Date of Conferral



Doctor of Nursing Practice (DNP)




Mirella Brooks


An estimated 50% of older hospitalized patients experience delirium. This has created significant complications costing an estimated $164 billion or more per year worldwide. The ability to identify patients developing delirium would allow the implementation of specific interventions to decrease or eliminate the adverse effects of delirium. The purpose of this quality improvement project was to provide high quality delirium education to determine if medical unit nursing staff could successful implement the Confusion Assessment Method (CAM) screening tool to identify patients experiencing delirium as the first phase of an overall plan. Implementation of the project followed Roger's diffusion of innovations theory. Patients were additionally screened for 5 potential risk factors of delirium from the multifactorial model of delirium to determine if delirium could be identified in the local population admitted to a single hospital. With a high quality education intervention, the staff nurses on the medical unit successfully implemented the CAM into their nursing practice and accurately identified delirium. Nurses identified delirium and subsyndromal delirium in 25% of the 208 patients in the study population. Consistent with the literature, patients who had a urinary catheter and experienced an iatrogenic event were predictors of delirium.

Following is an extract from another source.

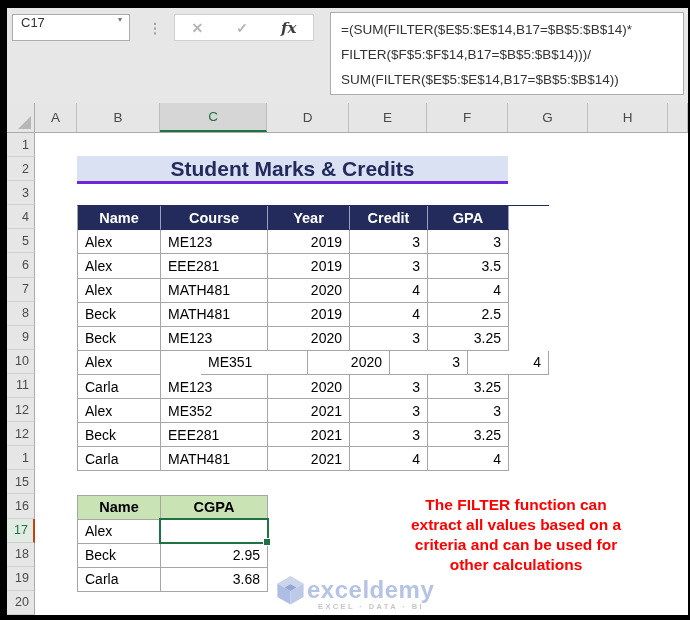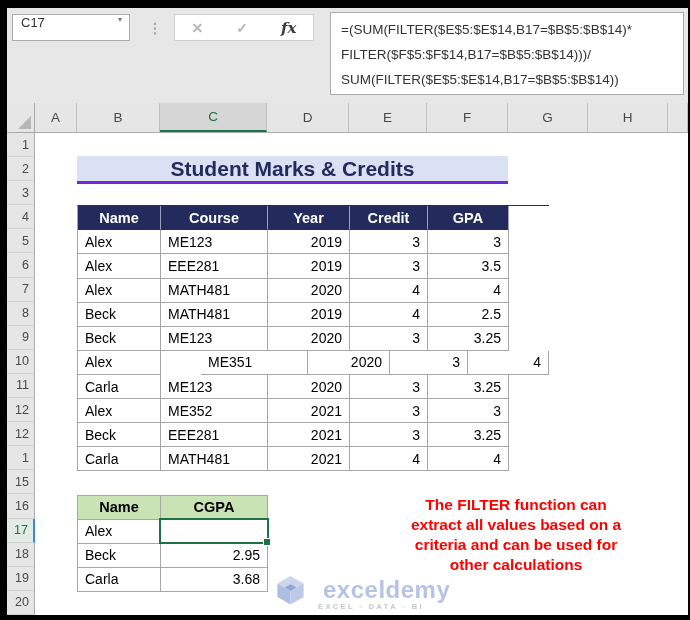"17" .rowhdr.sel { border-right: 2px solid #3b82f6 -> 2px solid #c2410c }
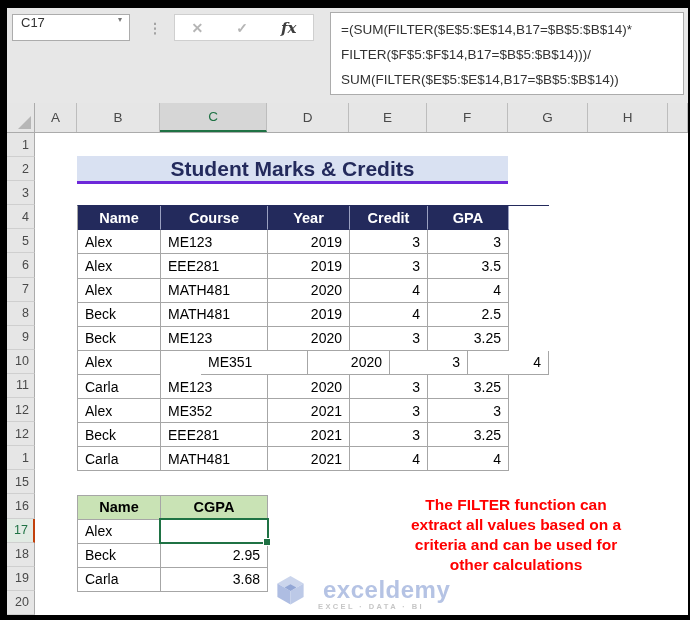"exceldemy" .wm-row { gap: 16px -> 0 }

An additional predictor of delirium, not included in the multifactorial model of delirium, included patients receiving benzodiazepines. This quality improvement project suggests that quality delirium education combined with the use of an accurate delirium detection tool could predict delirium accurately in the medical floor population. This has the potential to reduce the impact of delirium on patients, hospital staff, and reduce hospital expenditures.